CASSETTE REVIEW: Ak’chamel “The Unseen Traveler” (Masters Chemical Society)


            Well, my introduction to this cassette just rewrote itself as I cut and pasted one too many times and in the process of taking this review from MS Word to Blogger I managed to lose it in the place where old text goes to die.  

            “The Unseen Traveler” begins with a dark western feel and then goes into that monk chanting sound that I’ve come to know Ak’chamel for.   There is this sort of dark accordion sound next (Is that a thing?) followed by that Native American/tribal drum beat sound that would remind one of sitting around a campfire.   Through melodic, acoustic guitar notes the drum goes boom boom boom and then we find ourselves stuck on a loop of how “Iron Man” starts up but never full getting into that classic guitar riff.

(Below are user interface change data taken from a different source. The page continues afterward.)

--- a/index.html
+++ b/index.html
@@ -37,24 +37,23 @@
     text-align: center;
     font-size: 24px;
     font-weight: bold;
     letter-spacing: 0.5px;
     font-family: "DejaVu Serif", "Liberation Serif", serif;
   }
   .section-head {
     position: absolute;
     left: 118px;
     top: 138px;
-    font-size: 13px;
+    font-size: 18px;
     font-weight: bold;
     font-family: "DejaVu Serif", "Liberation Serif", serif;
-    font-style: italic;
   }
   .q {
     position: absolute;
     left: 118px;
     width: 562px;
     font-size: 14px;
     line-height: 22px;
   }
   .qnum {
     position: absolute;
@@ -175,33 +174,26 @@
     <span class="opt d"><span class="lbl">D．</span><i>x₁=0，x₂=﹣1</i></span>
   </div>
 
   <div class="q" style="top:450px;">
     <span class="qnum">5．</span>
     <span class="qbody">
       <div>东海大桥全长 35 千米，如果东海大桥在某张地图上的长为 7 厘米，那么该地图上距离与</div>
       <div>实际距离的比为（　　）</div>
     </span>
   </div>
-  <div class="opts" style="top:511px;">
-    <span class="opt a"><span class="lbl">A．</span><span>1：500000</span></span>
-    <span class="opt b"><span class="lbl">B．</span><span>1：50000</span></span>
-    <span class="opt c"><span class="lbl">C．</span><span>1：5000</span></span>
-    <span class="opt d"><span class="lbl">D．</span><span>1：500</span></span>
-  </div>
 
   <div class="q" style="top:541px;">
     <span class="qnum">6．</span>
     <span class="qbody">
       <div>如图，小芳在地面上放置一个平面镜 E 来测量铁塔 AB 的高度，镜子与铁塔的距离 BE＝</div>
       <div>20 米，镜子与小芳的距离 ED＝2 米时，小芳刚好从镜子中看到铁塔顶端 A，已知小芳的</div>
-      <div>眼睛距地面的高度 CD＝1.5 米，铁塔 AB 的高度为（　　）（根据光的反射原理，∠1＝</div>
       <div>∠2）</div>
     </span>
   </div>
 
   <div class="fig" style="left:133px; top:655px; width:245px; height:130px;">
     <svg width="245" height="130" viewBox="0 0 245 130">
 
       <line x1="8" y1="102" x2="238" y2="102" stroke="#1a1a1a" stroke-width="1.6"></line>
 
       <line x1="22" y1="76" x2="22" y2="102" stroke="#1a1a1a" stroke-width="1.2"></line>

            Through a marching band beat we get into a gremlin/leprechaun/Cryptkeeper vocals and I’m still sad that there isn’t a better name for him than “The Cryptkeeper”.    After a dirge of doom we enhance the jingly jangly tambourine with a ukulele and end the first side with mumbled munchkin speak.  (And I use the term “munchkin” in reference to the Wizard of Oz, not the Dunkin Donuts treats)

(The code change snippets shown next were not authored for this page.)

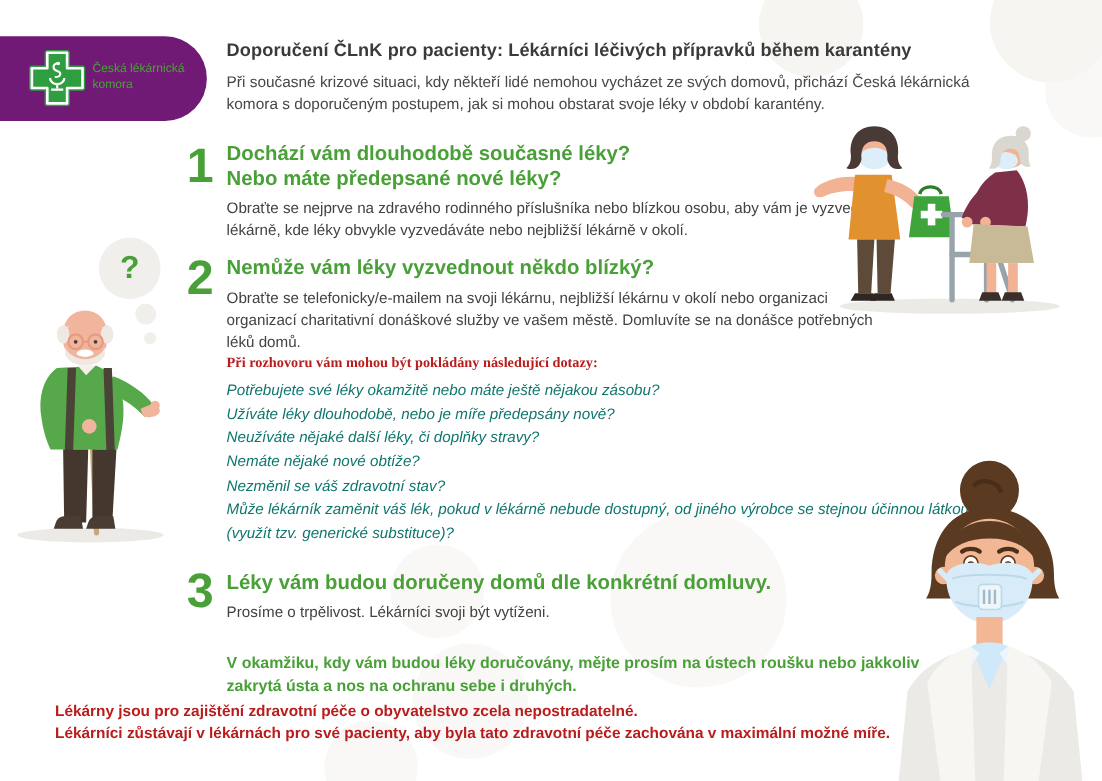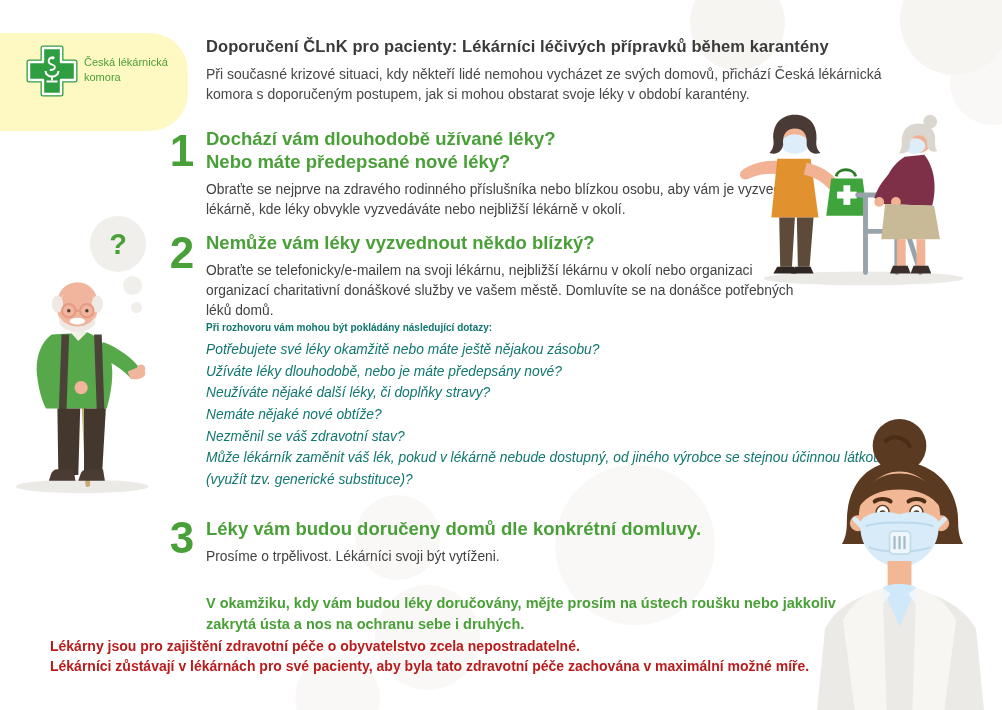--- a/index.html
+++ b/index.html
@@ -1,34 +1,34 @@
 <!DOCTYPE html>
 <html><head>
 <meta charset="utf-8">
 <style>
   html,body{margin:0;padding:0;}
   .page{position:relative;width:1002px;height:710px;background:#ffffff;overflow:hidden;
         font-family:"Liberation Sans","DejaVu Sans",sans-serif;color:#3f3f3f;}
   .blob{position:absolute;border-radius:50%;background:#f6f5f2;}
   
-  .logo-chip{position:absolute;left:0;top:33px;width:188px;height:98px;background:#fef9c3;
+  .logo-chip{position:absolute;left:0;top:33px;width:188px;height:77px;background:#701a75;
              border-radius:0 38px 38px 0;}
   .logo-cross{position:absolute;left:26px;top:12px;}
   .org-name{position:absolute;left:84px;top:22px;font-size:11px;line-height:1.35;color:#4aa038;}
   
   .hdr{position:absolute;left:206px;top:37px;width:690px;}
   .title{font-size:16.5px;font-weight:bold;color:#3a3a3a;letter-spacing:.1px;}
   .intro{margin-top:8px;font-size:14px;line-height:1.45;color:#474747;width:690px;}
   
   .step-num{position:absolute;left:164px;width:36px;text-align:center;font-size:44px;font-weight:bold;
             color:#4aa038;line-height:1;}
   .step-head{font-size:18.5px;font-weight:bold;color:#4aa038;line-height:1.25;}
   .step-body{margin-top:7px;font-size:13.8px;line-height:1.45;color:#424242;}
   .sec{position:absolute;left:206px;}
-  .q-head{font-size:10px;font-weight:bold;color:#0f766e;margin-bottom:6px;}
+  .q-head{font-size:13px;font-weight:bold;color:#b91c1c;margin-bottom:6px;font-family:Liberation Serif, serif;}
   .q-item{font-size:13.8px;font-style:italic;color:#0f766e;line-height:1.57;margin:0;}
   .followup{position:absolute;left:206px;font-size:13.8px;color:#424242;}
   .note{margin-top:26px;font-size:14.5px;font-weight:bold;color:#4aa038;line-height:1.45;width:648px;}
   .footer{position:absolute;left:50px;top:636px;font-size:14px;font-weight:bold;color:#b91c1c;line-height:1.45;}
   
   .bubble{position:absolute;left:90px;top:216px;width:56px;height:56px;border-radius:50%;background:#f0efec;
           display:flex;align-items:center;justify-content:center;font-size:29px;font-weight:bold;color:#4aa038;}
   .bubble-s{position:absolute;border-radius:50%;background:#f0efec;}
   .illu{position:absolute;}
 </style>
@@ -62,36 +62,36 @@
   </div>
 
   <div class="hdr">
     <div class="title">Doporučení ČLnK pro pacienty: Lékárníci léčivých přípravků během karantény</div>
     <div class="intro">Při současné krizové situaci, kdy někteří lidé nemohou vycházet ze svých domovů, přichází Česká lékárnická komora s doporučeným postupem, jak si mohou obstarat svoje léky v období karantény.</div>
   </div>
 
   <div class="step-num" style="top:129px;">1</div>
   <div class="sec" style="top:127px;width:592px;">
     <div class="step-head">
-      <div>Dochází vám dlouhodobě užívané léky?</div>
+      <div>Dochází vám dlouhodobě současné léky?</div>
       <div>Nebo máte předepsané nové léky?</div>
     </div>
     <div class="step-body">Obraťte se nejprve na zdravého rodinného příslušníka nebo blízkou osobu, aby vám je vyzvedl v lékárně, kde léky obvykle vyzvedáváte nebo nejbližší lékárně v okolí.</div>
   </div>
 
   <div class="step-num" style="top:231px;">2</div>
   <div class="sec" style="top:231px;width:592px;">
     <div class="step-head">Nemůže vám léky vyzvednout někdo blízký?</div>
     <div class="step-body">Obraťte se telefonicky/e-mailem na svoji lékárnu, nejbližší lékárnu v okolí nebo organizaci organizací charitativní donáškové služby ve vašem městě. Domluvíte se na donášce potřebných léků domů.</div>
   </div>
 
   <div class="sec" style="top:322px;width:690px;">
     <div class="q-head">Při rozhovoru vám mohou být pokládány následující dotazy:</div>
     <p class="q-item">Potřebujete své léky okamžitě nebo máte ještě nějakou zásobu?</p>
-    <p class="q-item">Užíváte léky dlouhodobě, nebo je máte předepsány nové?</p>
+    <p class="q-item">Užíváte léky dlouhodobě, nebo je míře předepsány nově?</p>
     <p class="q-item">Neužíváte nějaké další léky, či doplňky stravy?</p>
     <p class="q-item">Nemáte nějaké nové obtíže?</p>
     <p class="q-item">Nezměnil se váš zdravotní stav?</p>
     <p class="q-item">Může lékárník zaměnit váš lék, pokud v lékárně nebude dostupný, od jiného výrobce se stejnou účinnou látkou (využít tzv. generické substituce)?</p>
   </div>
 
   <div class="step-num" style="top:516px;">3</div>
   <div class="sec" style="top:517px;width:660px;">
     <div class="step-head">Léky vám budou doručeny domů dle konkrétní domluvy.</div>
     <div class="step-body">Prosíme o trpělivost. Lékárníci svoji být vytíženi.</div>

            On Side B we kick off things with frantic chanting and then we go into the “Head Like a Hole” era of Nine Inch Nails as I wait for them to start singing “Godmoney won’t do anything for you”, but they never do.   Through gongs ala For Whom the Bell Tolls we become stuck in a seemingly endless loop before primal screams come out.   Then I realize the entire theme of “The Unseen Traveler”, as if it was there all along but it just couldn’t be manifested until the very last second: destruction. 

            I am fortunate in the sense that I wrote this review and then rewrote it all within the same hour so the rewrite is not too different from the original because a lot of it is just turning my notes (which are in a physical notebook that cannot be deleted as easily as text on a computer) into structured sentences, but isn’t it odd that this Ak’chamel cassette would remind me of destruction and then I went and threw all that original text away.